¿Cuántas veces nos hemos planteado cientos de rompecabezas y terminabamos pensando que alguien nos había timado haciendo que una de las piezas no encajara nunca? Es curioso la de vueltas que pueden llegar a dar las cosas para que por fin puedas llegar a ver el puzzle completo en toda su dimensión.

Mientras vivimos, se nos van apareciendo delante piezas. Piezas de ese rompecabezas. Aunque cuando nos encontramos una suelta la mayoría de las veces no nos damos cuenta que en realidad forma parte  de un todo. En ese caso lo que hacemos en almacenarla, meterla en una caja de nuestro cerebro, y por supuesto seguir adelante pensando que hemos hecho todo bien.

Y seguimos caminando como si nada. Como si hubieramos resuelto el enigma y mas chulos que un ocho. Y de repente, ¡Zas! Otra pieza… Y volvemos a no mirar mas allá.

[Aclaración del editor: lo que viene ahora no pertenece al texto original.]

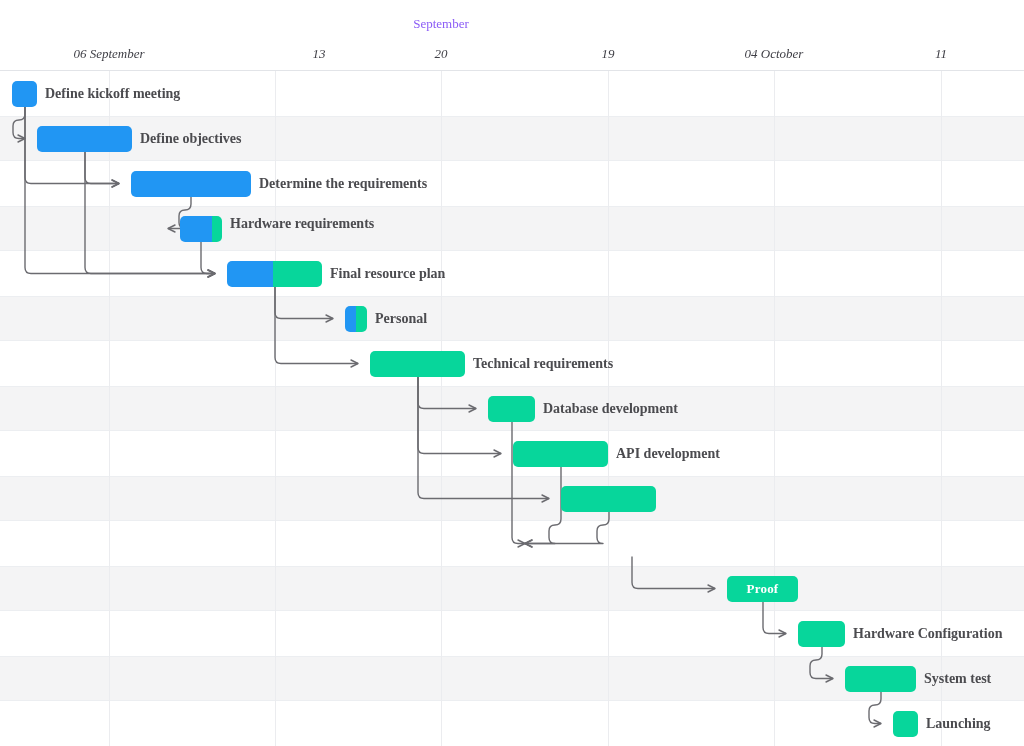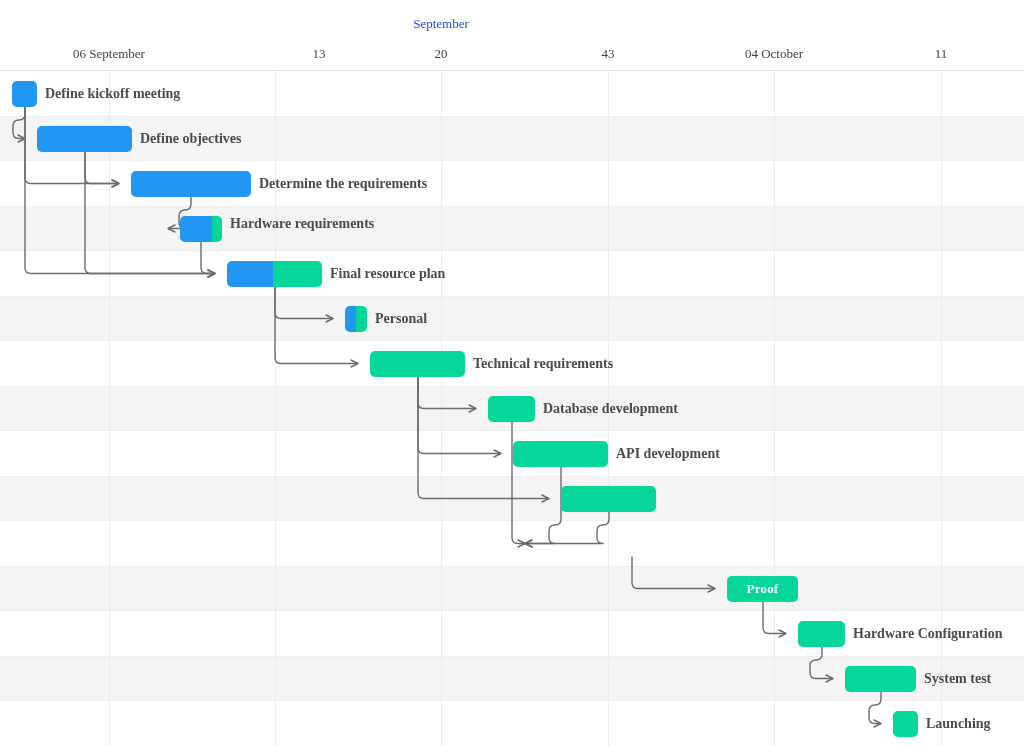--- a/index.html
+++ b/index.html
@@ -35,7 +35,7 @@
     top: 16px;
     transform: translateX(-50%);
     font-size: 13px;
-    color: #1d4ed8;
+    color: #8b5cf6;
     white-space: nowrap;
     font-family: "Liberation Serif", "DejaVu Serif", serif;
   }

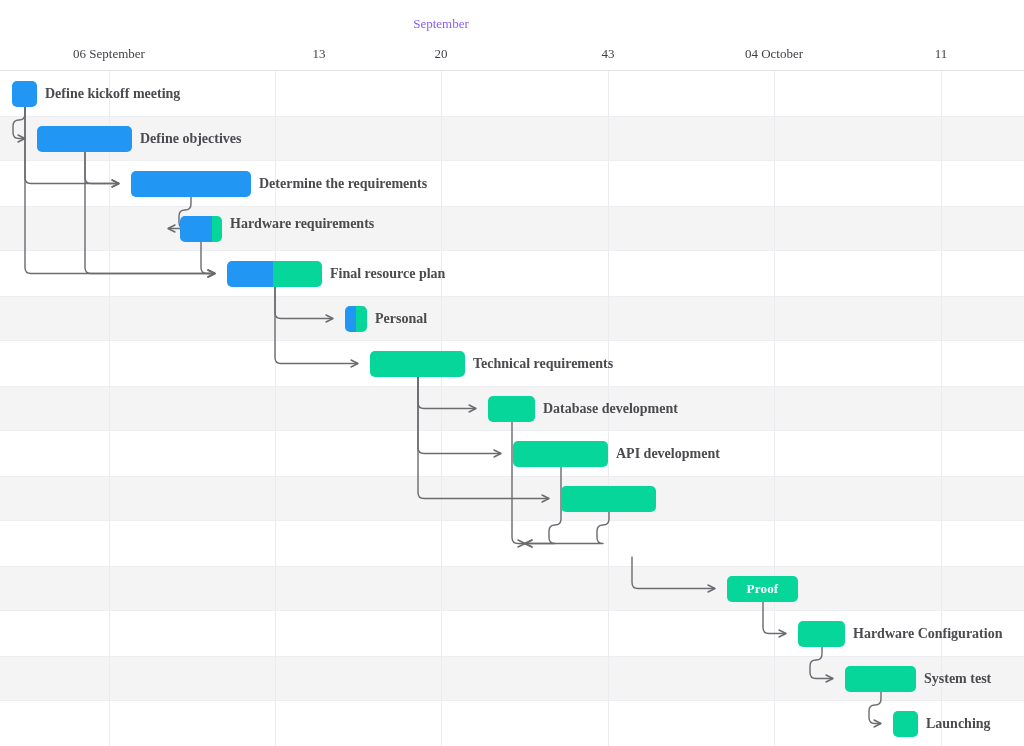--- a/index.html
+++ b/index.html
@@ -42,7 +42,7 @@
   .week-row {
     position: absolute;
     left: 0; top: 38px;
-    width: 1024px; height: 33px;
+    width: 1024px; height: 33px; font-style: italic;
   }
   .week-label {
     position: absolute;

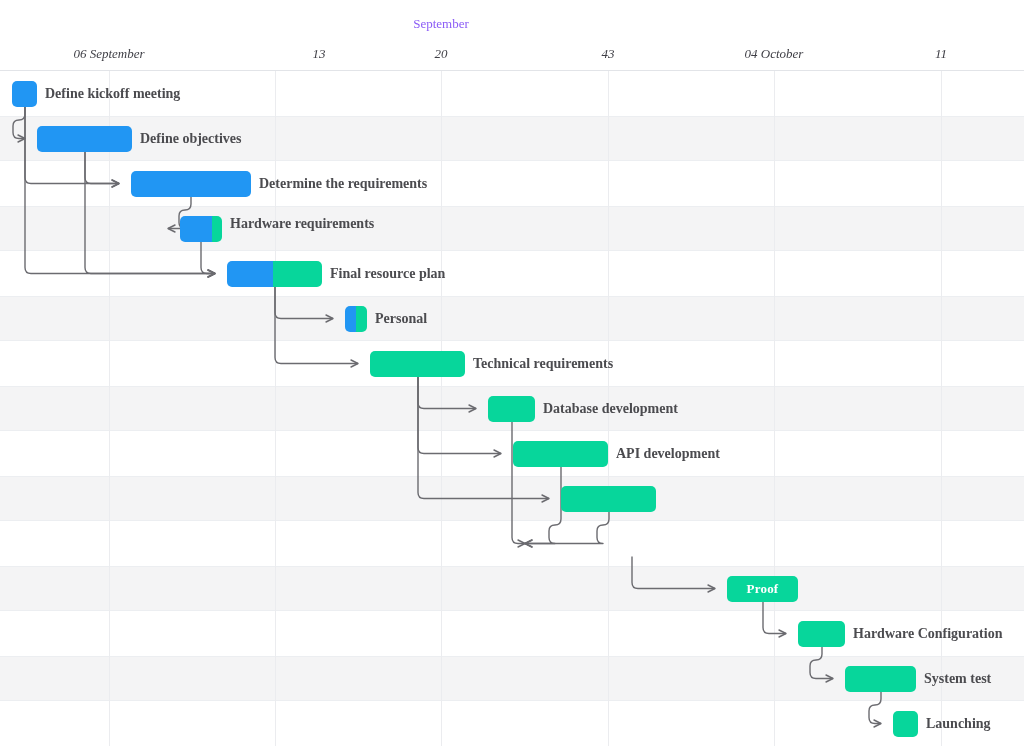--- a/index.html
+++ b/index.html
@@ -142,7 +142,7 @@
         <div class="week-label" style="left: 109px;">06 September</div>
         <div class="week-label" style="left: 275px; margin-left: 44px;">13</div>
         <div class="week-label" style="left: 441px;">20</div>
-        <div class="week-label" style="left: 608px;">43</div>
+        <div class="week-label" style="left: 608px;">19</div>
         <div class="week-label" style="left: 774px;">04 October</div>
         <div class="week-label" style="left: 941px;">11</div>
       </div>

Nos centramos en esa simple imagen y no nos percatamos de que si miramos hacia sus extremos, veremos que tiene formas redondeadas que encajaría con la anterior. Por el contrario, pensamos que vuelve a estar todo resuelto, y volvemos a seguir adelante de nuevo pensando que lo hicimos bien.

Cuando de repente aparecen dos piezas mas juntas, entonces es cuando la cosa empieza a cambiar. Tiras de la manta, abrimos los ojos, ampliamos horizontes y ahí esta la solución. De repente es cuando vemos la imagen del puzzle que tenemos que hacer, en el que encajaban todas y cada una de las piezas que desde hacía tiempo nos ibamos encontrando por el camino.

Hay veces que el resultado de encajar todas las piezas no es placentero, porque de repente descubres que las noticias que da el puzzle no son todo lo bonitas que te gustaría. La imagen que formaban todas juntas no era un bonito paisaje, ni un cuadro famoso, ni unos animalitos tiernos. En éste caso venía en forma de malas noticias que tenían que ser comunicadas a alguien.

Buenas noticias nos gusta dar a todos, para dar las malas hay que servir, y sobre todo saber. Muchas veces nos ponemos una coraza para no demostrar sentimientos, a veces esa coraza se llama caparazón. En éste caso sería profesionalidad. Pero hay veces que todo se aparca a un lado. Sobre todo cuando encuentras a gente que a pesar de que el resultado del puzzle no es hermoso, no borra la sonrisa de su cara, ni las carcajadas ni la alegria de su corazón. Que afrontan los problemas con simpatía y viendo el vaso medio lleno a pesar de quedar solo dos gotitas de agua.

Si en la vida se puede llegar a sentir envidia por tener mas dinero, por tener una casa mas grande, mas altura, mas pelo, mas abdominales, mas coche… Mas de lo que quieras… En éste caso sentí envidia por la forma de mirar las cosas de frente y no temblar ni un solo momento. Por lo menos de cara a la galería, la procesión iría por dentro. Pero una procesión con una sonrisa, es menos procesión.